3.3.4 Ordre social et liberté des acteurs

L’ordre du social ne reflète que le processus de régulation permettant le fonctionnement, et non un quelconque contrat explicite ou « ordre naturel ». Le déterminisme social qui conduit à la standardisation des conduites individuelles laisse cependant une place à la spontanéité (jusqu’à même affronter l’ordre social). Comme on l’a énoncé précédemment, il existe une échelle « de rigidité » des modèles allant du plus impératif au plus facultatif, de l’interdiction à la préférence ; par ailleurs, les modèles sont plus ou moins réalistes, certains relevant de « l’idéal ». Rappelons aussi qu’il existe un ensemble de choix possible de modèles : il y a donc toujours une part de décision, en particulier entre des modèles divergents.
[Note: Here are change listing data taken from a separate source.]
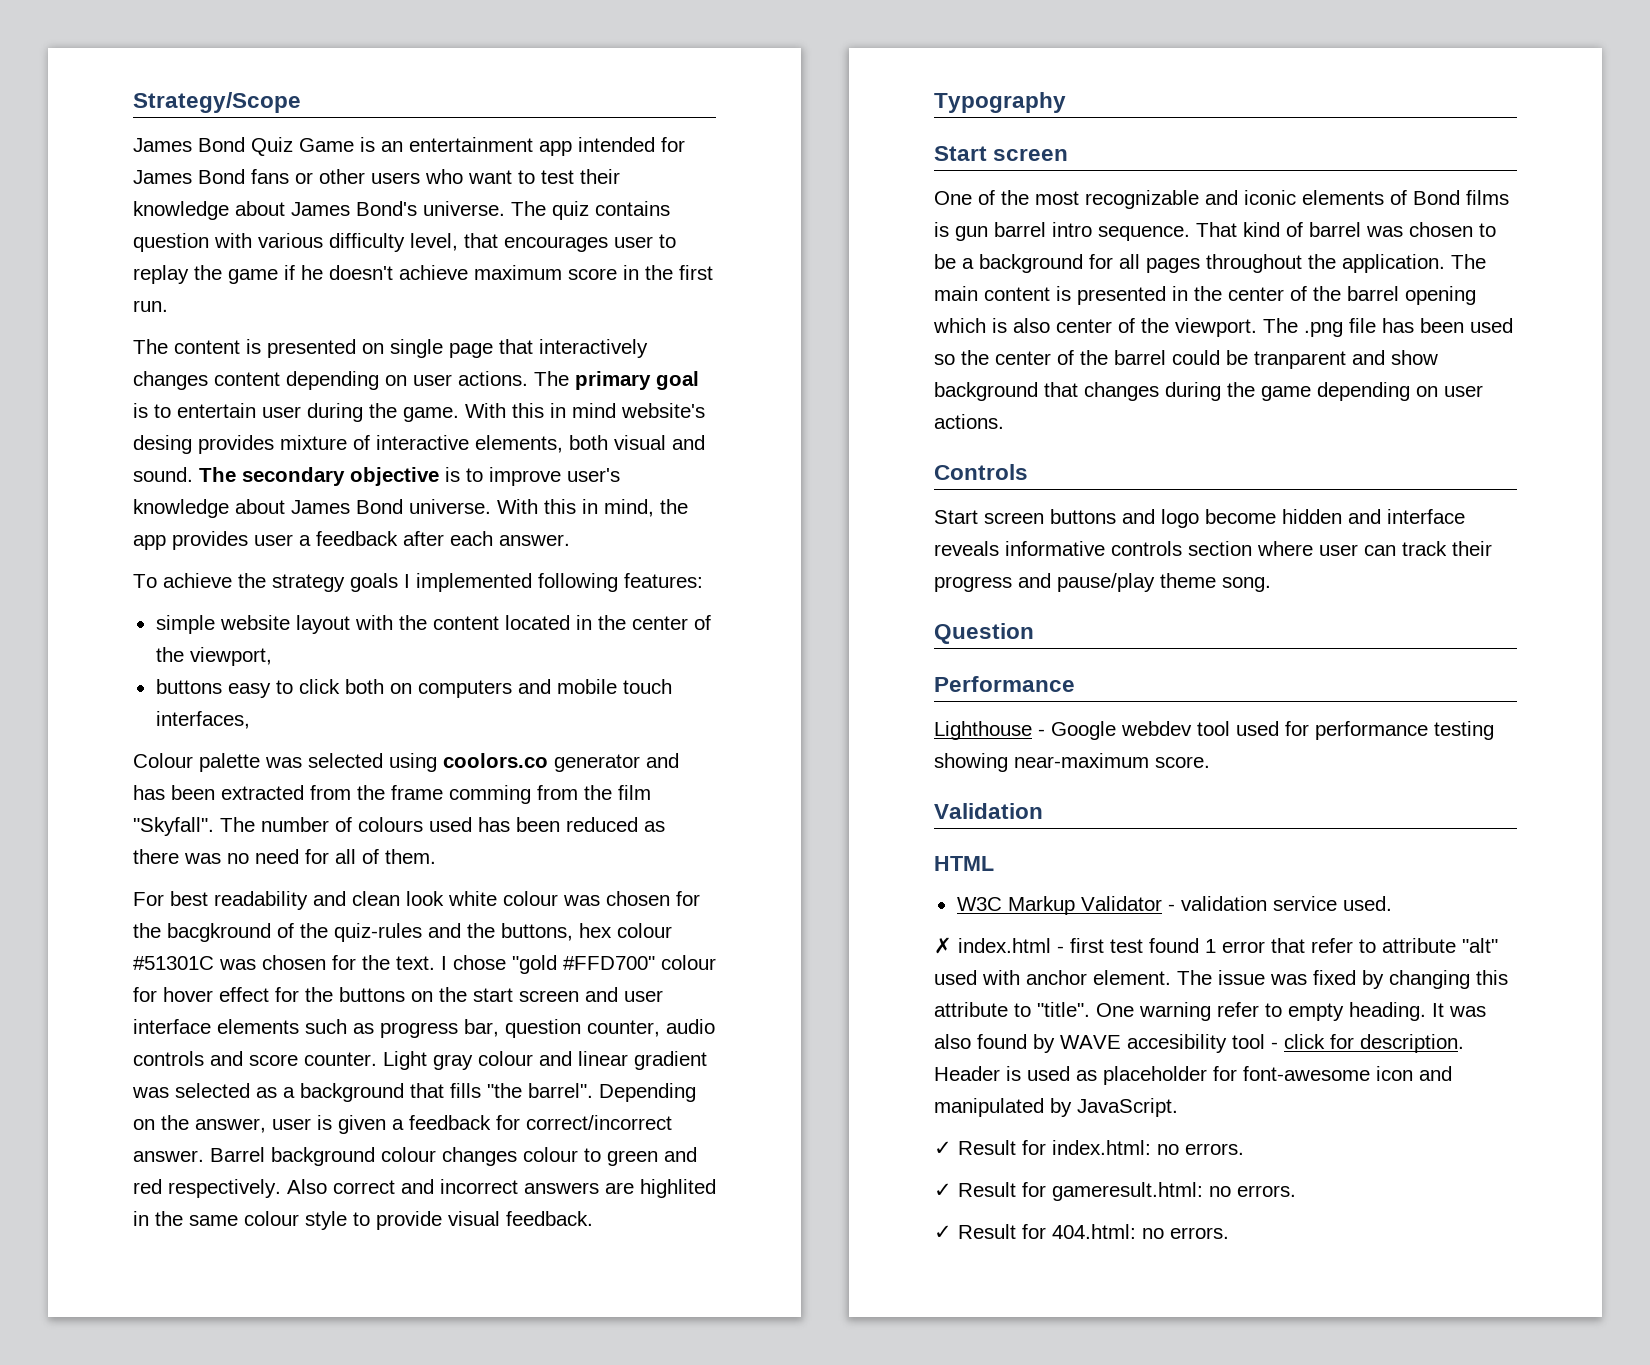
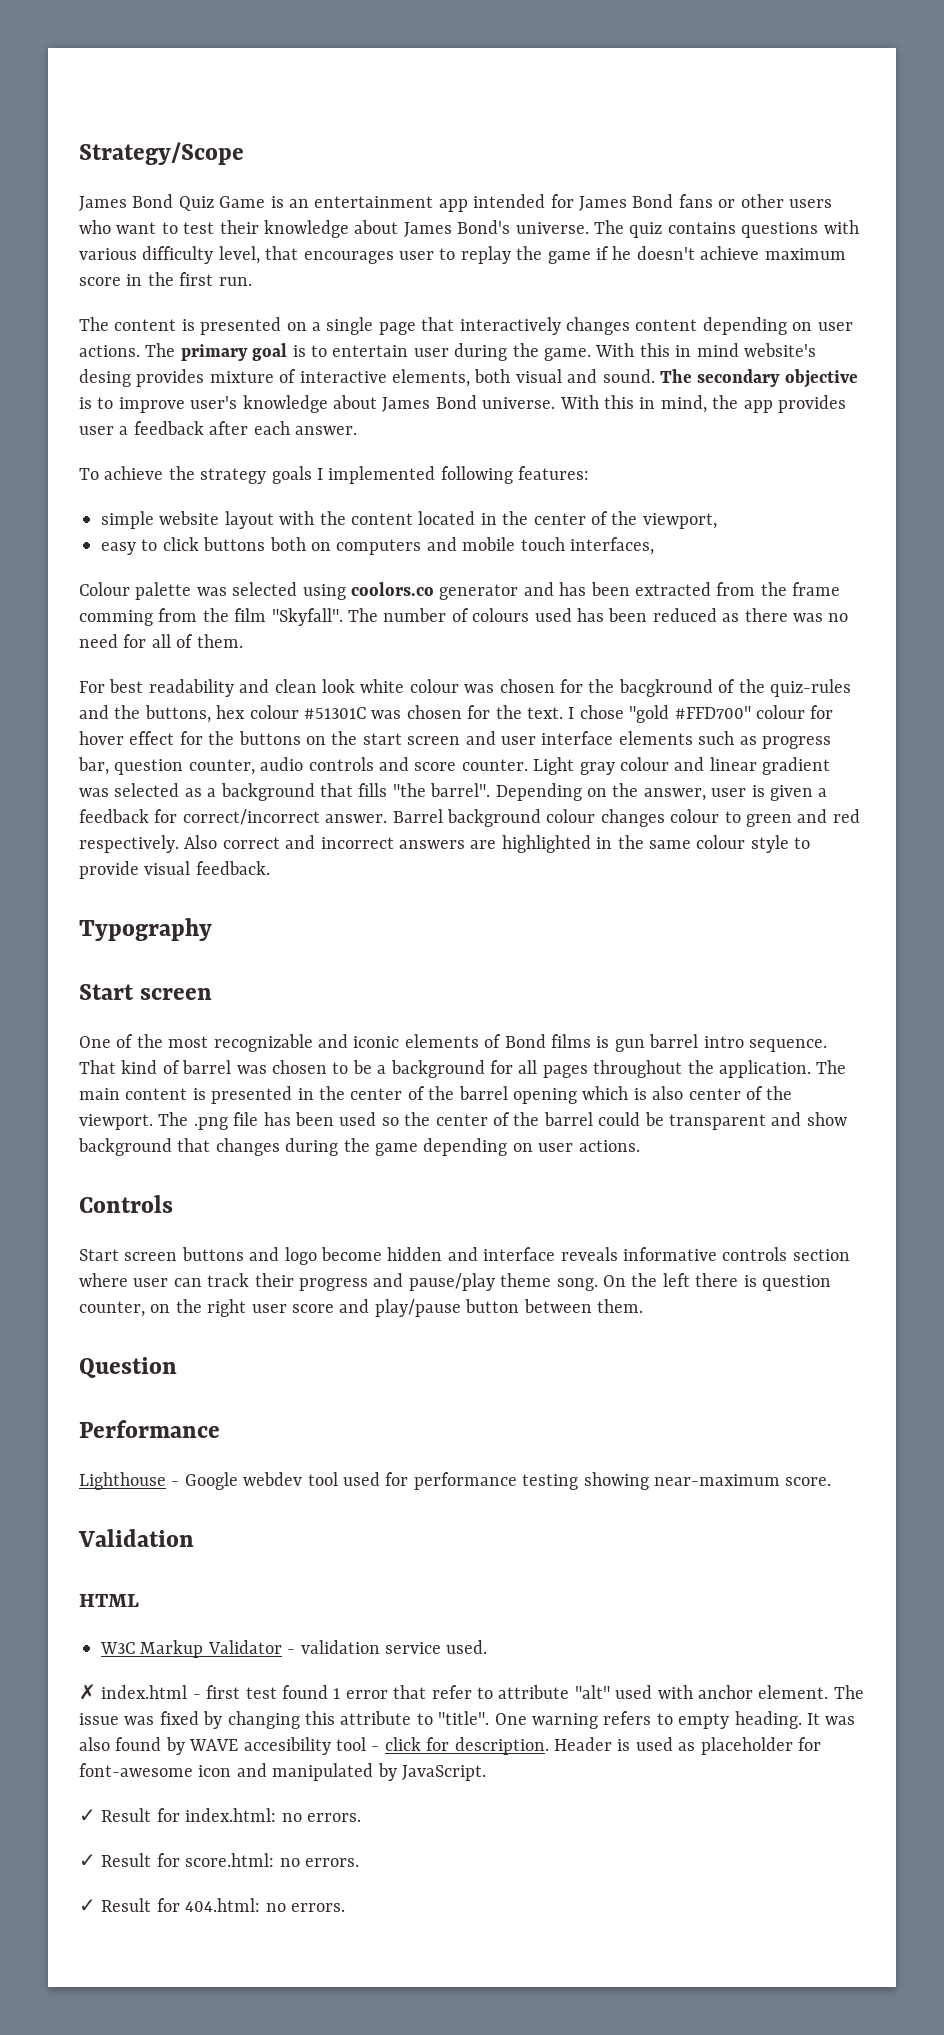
[133,233,209,252] question -> [741,222,819,238] questions
(384, 348) none -> [312,322,321,331] a
[155,679,222,694] buttons -> (717, 521) none
(340, 686) none -> [203,537,266,551] buttons
[640,1179,716,1198] highlited -> [501,835,591,853] highlighted
[1254,351,1346,369] tranparent -> [668,1114,766,1130] transparent
(1271, 584) none -> [602,1273,831,1291] [79,1299,643,1317] On the left there is question counter, on the right user score and play/pause button between them.
[1217,1002,1259,1017] refer -> [603,1711,652,1725] refers
[1052,1182,1203,1201] gameresult.html: -> [185,1853,275,1867] score.html:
La liberté de l’acteur réside alors dans ce choix (variance).

Le recours à des modèles marginaux ou interdits reste possible, il y a alors déviance. Ce choix peut être source de changement social lorsqu’il y a reconnaissance par un groupe marginal. La coévolution des différents systèmes de normes est une des lecture possible de l’histoire sociale.

Le déviance d’un agent est un concept séduisant, mais difficile à mettre en oeuvre sans utiliser des processus aléatoires. On peut aussi introduire une proportion de déviants et observer s’ils persistent et quel effet ils produisent.